I applied for a slew of jobs when I first arrived but never received so much as a call-back in response. In the back of my head at the time I kept hearing a voice say, “You already have a job.” Eventually I decided the voice belonged to God and stopped seeking further employment. I have not been God’s most diligent worker, but I have, as outlined above, managed to get a few things accomplished.

I’ll be making (God willing) $5,000 this year. All of that money comes from the ghostwriting gig, $2,500 of which I’ve already received (and spent). I’m in a Rochester-area Cracker Barrel® tagging along with my class-reunion-bound parents because the living soul for whom I’m ghosting is also in Cleveland (etymology: land of cliffs; also: land of my birth and place of my parents’ meeting (not necessarily in that order)).
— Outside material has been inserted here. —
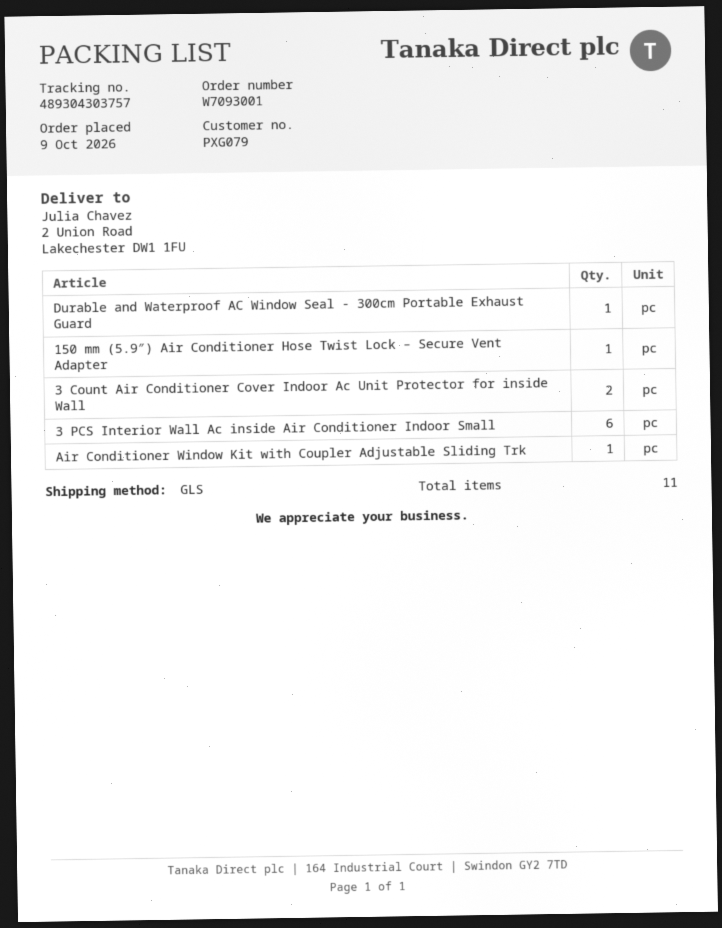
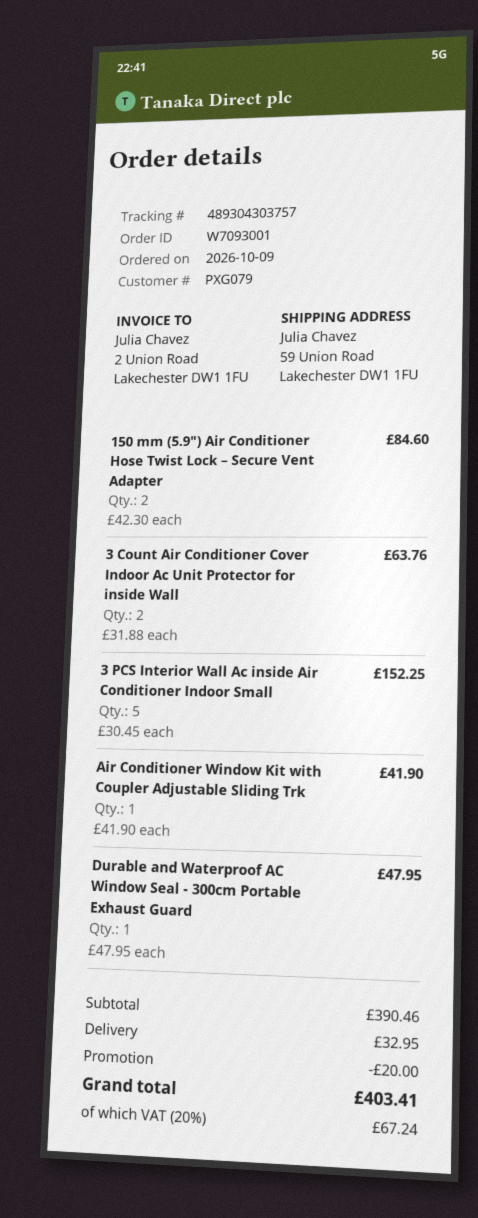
ship to: 2 Union Road, Lakechester DW1 1FU -> 59 Union Road, Lakechester DW1 1FU
150 mm (5.9″) Air Conditioner Hose Twist Lock – Secure Vent Adapter: 1 -> 2
3 PCS Interior Wall Ac inside Air Conditioner Indoor Small: 6 -> 5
I’m hoping to get paid this month because at month’s end is due my first full payment of $350 for my repossessed truck, toward which I’ve been paying $50 a month for the past year. Oh, and did I forget to mention that $2,050 of the $5,000 is slated for my sister, to repay a debt incurred when she was slightly more flush with cash a couple years ago? She received half of it when I got the first half-payment, and will receive the balance when I get the rest, which will leave me with $1,500 to see me through the unforeseeable future.

The balance due on my truck is about $6,800. Aside from that, my monthly bills amount to a $70 cell phone bill for my iPhone (upon which I’m writing this post from a hotel room at 3:30 am while my parents sleep) and a shade over $100 monthly credit card bill (balance: ~$5,400).

I love my writing life. LOVE it. It’s just, it’s easier to believe I’m “trusting in God’s provision” when that provision isn’t starkly revealed to be a child’s dependence on his literal parents and contrasted with his sister’s self-reliance. The possibility that my writing may someday become a sufficient source of income is a nice pipe dream, but that day will never arrive until I … well, realistically I should put a period after “arrive.” On the other hand, there’s the $5K from Cleveland and the odd $20 or $30 that occasionally arrives from Amazon and Barnes & Noble. Also, at this point, even though there’s plenty more writing I’d like to do, procuring a more conventional job would hardly preclude my existing work from becoming suddenly profitable.

I’m in a hotel room. What better place to explore my feeling of being halfway between where I’ve been and where I’m trying to go from here?